_Activity:_
When copying the entries below, leave out every picture and keep the rest exact.

_Excerpted records:_
────────────────────
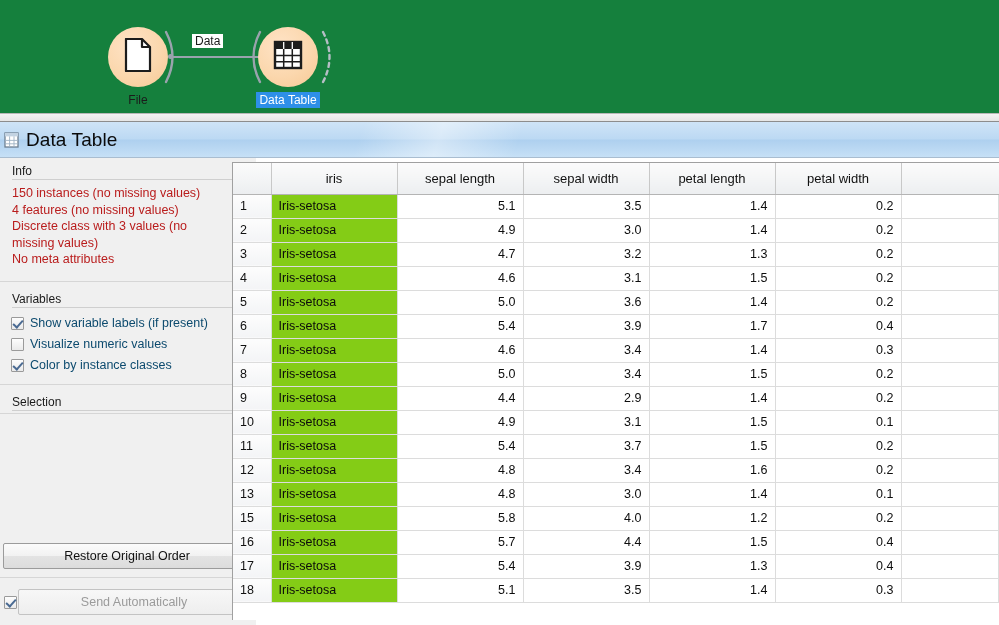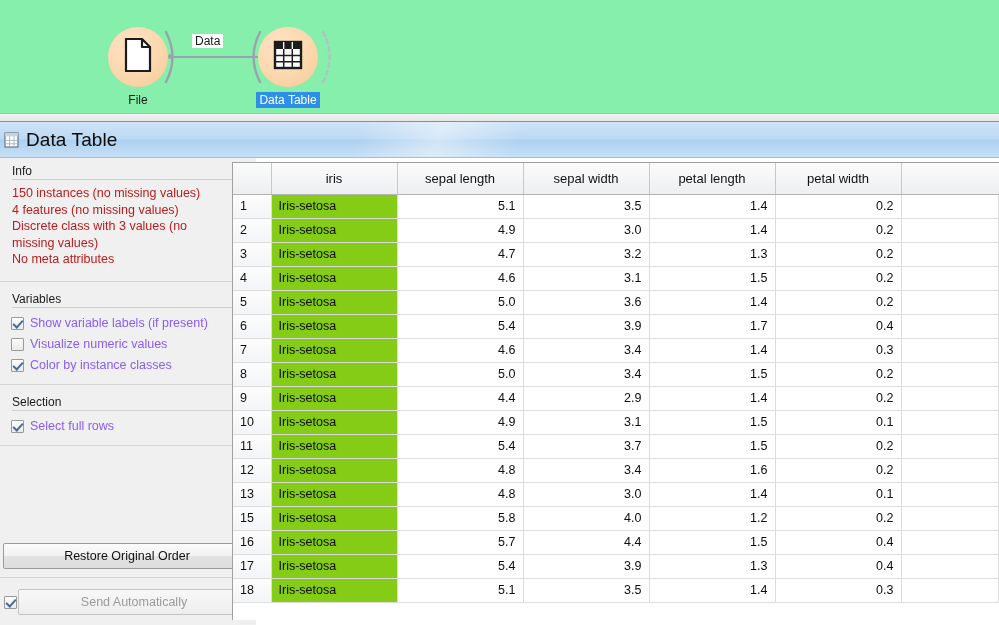--- a/index.html
+++ b/index.html
@@ -15,7 +15,7 @@
   #canvas {
     position: absolute; left: 0; top: 0;
     width: 999px; height: 113px;
-    background: #86efac;
+    background: #15803d;
     overflow: hidden;
   }
   .widget {

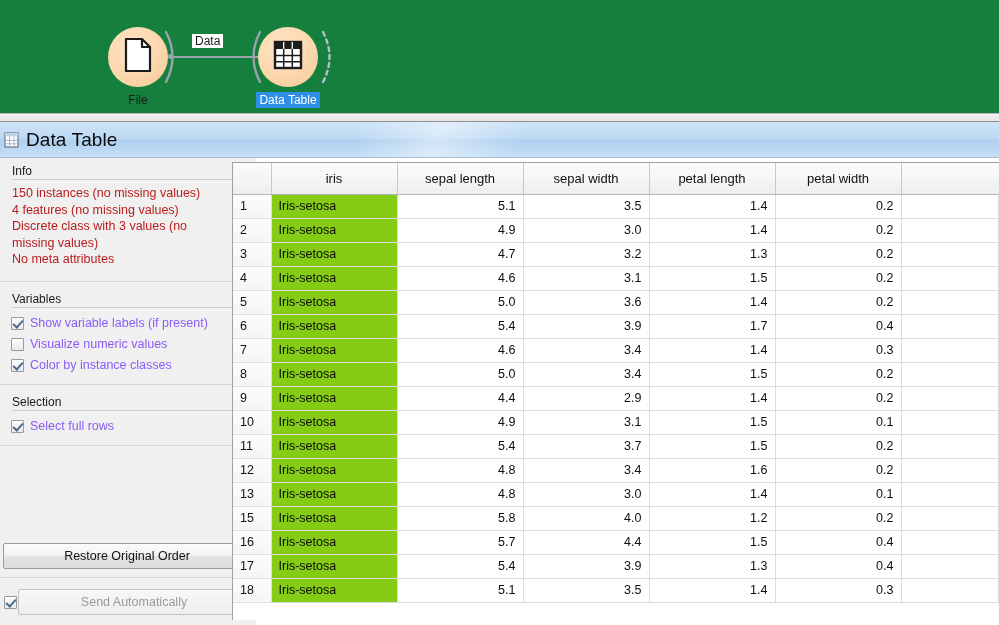--- a/index.html
+++ b/index.html
@@ -140,7 +140,7 @@
     border-width: 0 2px 2px 0;
     transform: rotate(42deg);
   }
-  .cblabel { font-size: 12.5px; line-height: 15px; color: #8b5cf6; }
+  .cblabel { font-size: 12.5px; line-height: 15px; color: #0c4a6e; }
 
   .btn {
     display: block; width: 100%;

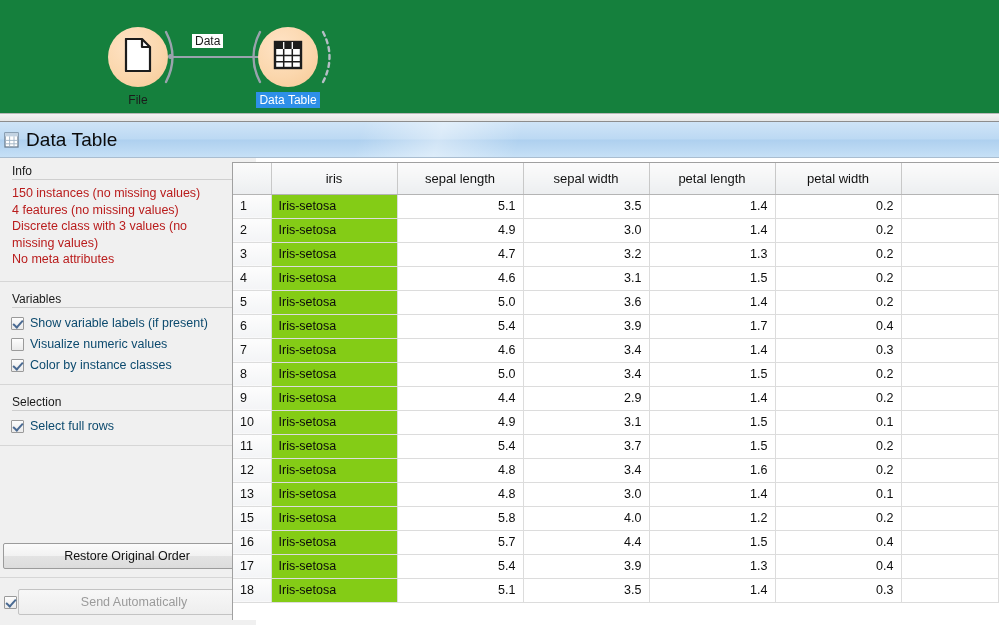--- a/index.html
+++ b/index.html
@@ -325,12 +325,6 @@
     <div class="grouprow">
         <div class="group-rule" style="left:6px; right:6px;"></div>
       </div>
-    <div style="padding:5px 2px 6px 2px;">
-      <div class="cbrow">
-        <span class="cbox checked"></span>
-        <span class="cblabel">Select full rows</span>
-      </div>
-    </div>
   </div>
 
   <div class="sb-sep" style="margin:2px 0 0 0;"></div>

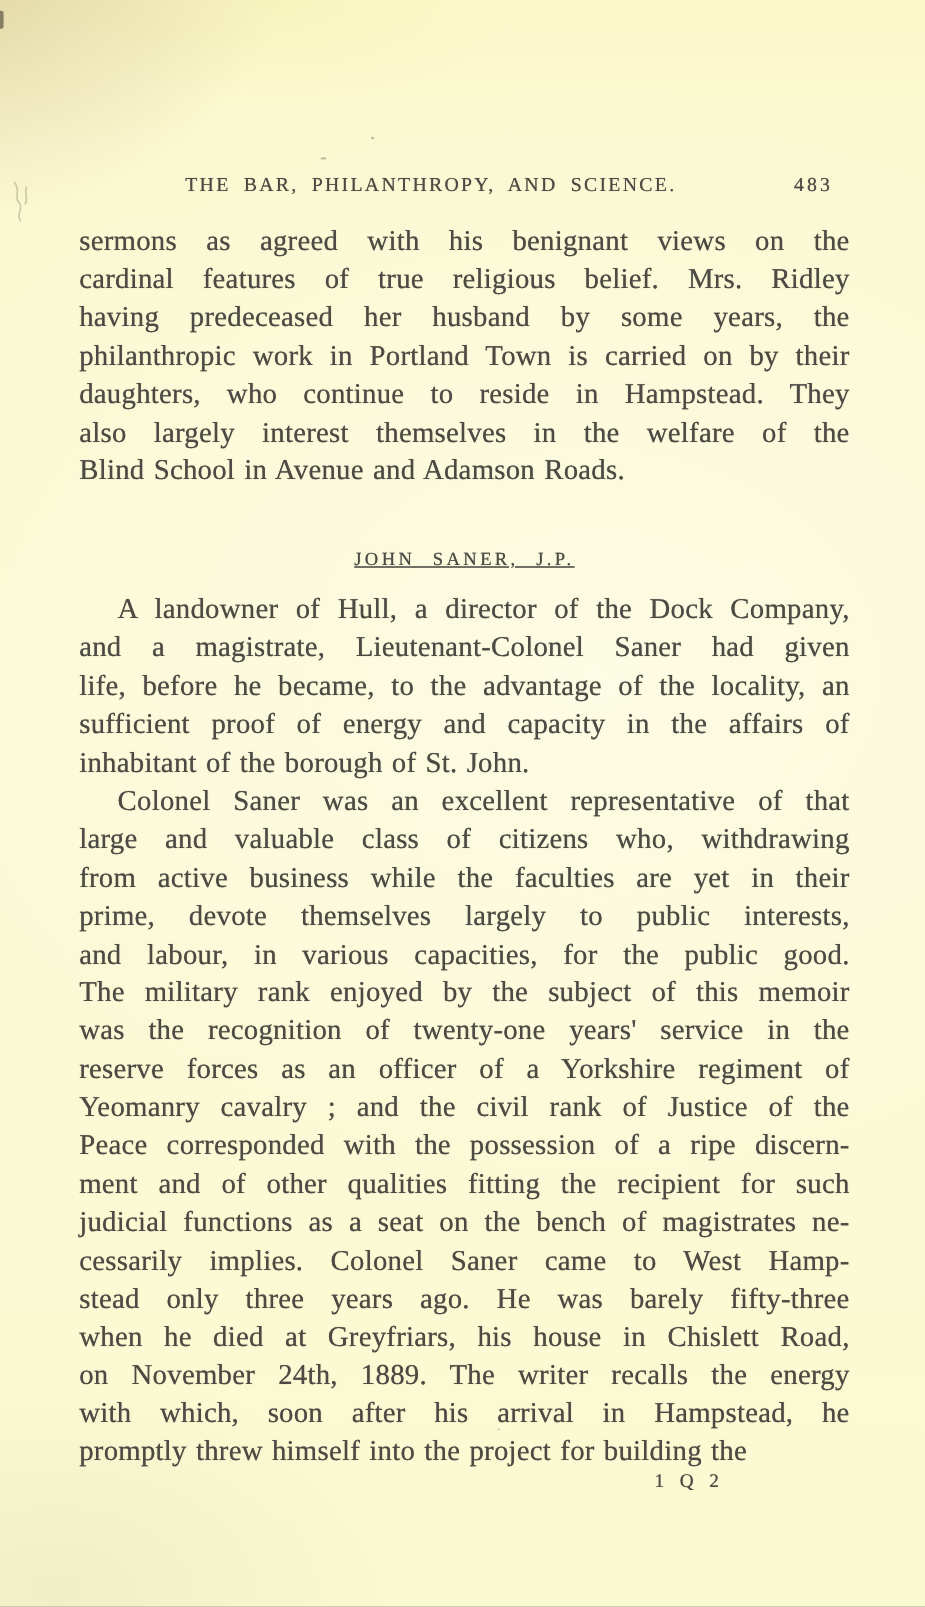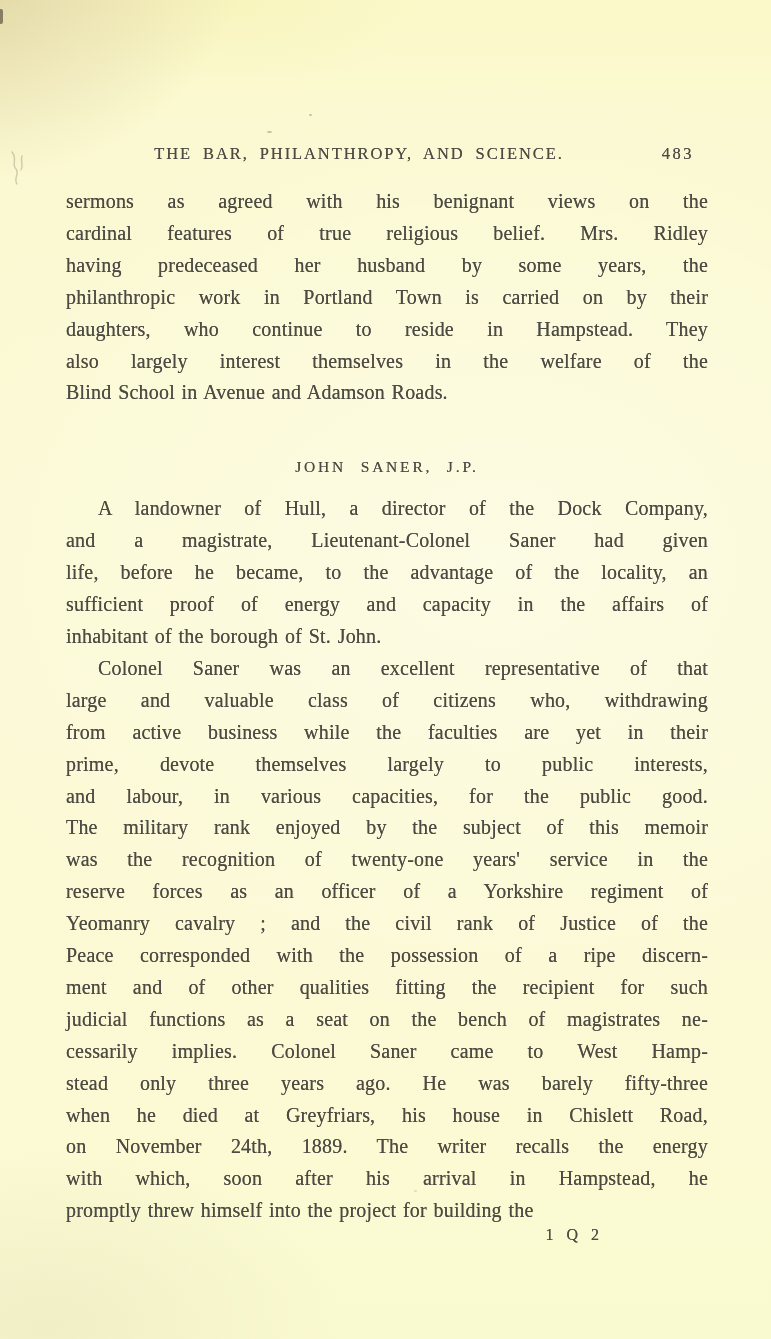--- a/index.html
+++ b/index.html
@@ -51,7 +51,7 @@
   }
   .para { margin: 0; }
   .line {
-    font-size: 20px;
+    font-size: 24px;
     line-height: 31.9px;
     text-align: justify;
     text-align-last: justify;

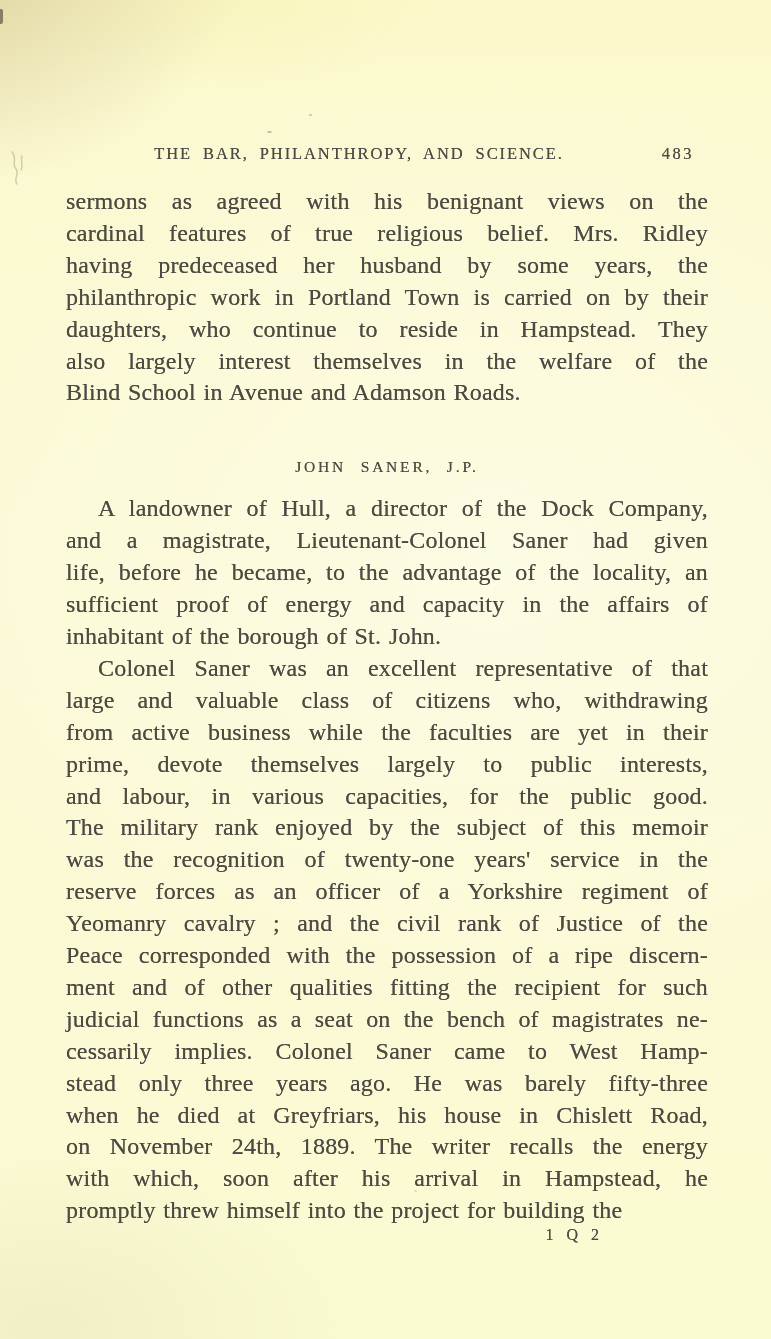--- a/index.html
+++ b/index.html
@@ -73,6 +73,7 @@
     letter-spacing: 2.8px;
     word-spacing: 8px;
     text-shadow: 0 0 0.6px rgba(76,74,67,0.75);
+    text-decoration: underline;
   }
   .signature-mark {
     margin-top: -3px;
────────────────────
_Task output:_
--- a/index.html
+++ b/index.html
@@ -15,7 +15,7 @@
   #canvas {
     position: absolute; left: 0; top: 0;
     width: 999px; height: 113px;
-    background: #86efac;
+    background: #15803d;
     overflow: hidden;
   }
   .widget {

--- a/index.html
+++ b/index.html
@@ -140,7 +140,7 @@
     border-width: 0 2px 2px 0;
     transform: rotate(42deg);
   }
-  .cblabel { font-size: 12.5px; line-height: 15px; color: #8b5cf6; }
+  .cblabel { font-size: 12.5px; line-height: 15px; color: #0c4a6e; }
 
   .btn {
     display: block; width: 100%;

--- a/index.html
+++ b/index.html
@@ -325,12 +325,6 @@
     <div class="grouprow">
         <div class="group-rule" style="left:6px; right:6px;"></div>
       </div>
-    <div style="padding:5px 2px 6px 2px;">
-      <div class="cbrow">
-        <span class="cbox checked"></span>
-        <span class="cblabel">Select full rows</span>
-      </div>
-    </div>
   </div>
 
   <div class="sb-sep" style="margin:2px 0 0 0;"></div>

--- a/index.html
+++ b/index.html
@@ -51,7 +51,7 @@
   }
   .para { margin: 0; }
   .line {
-    font-size: 20px;
+    font-size: 24px;
     line-height: 31.9px;
     text-align: justify;
     text-align-last: justify;

--- a/index.html
+++ b/index.html
@@ -73,6 +73,7 @@
     letter-spacing: 2.8px;
     word-spacing: 8px;
     text-shadow: 0 0 0.6px rgba(76,74,67,0.75);
+    text-decoration: underline;
   }
   .signature-mark {
     margin-top: -3px;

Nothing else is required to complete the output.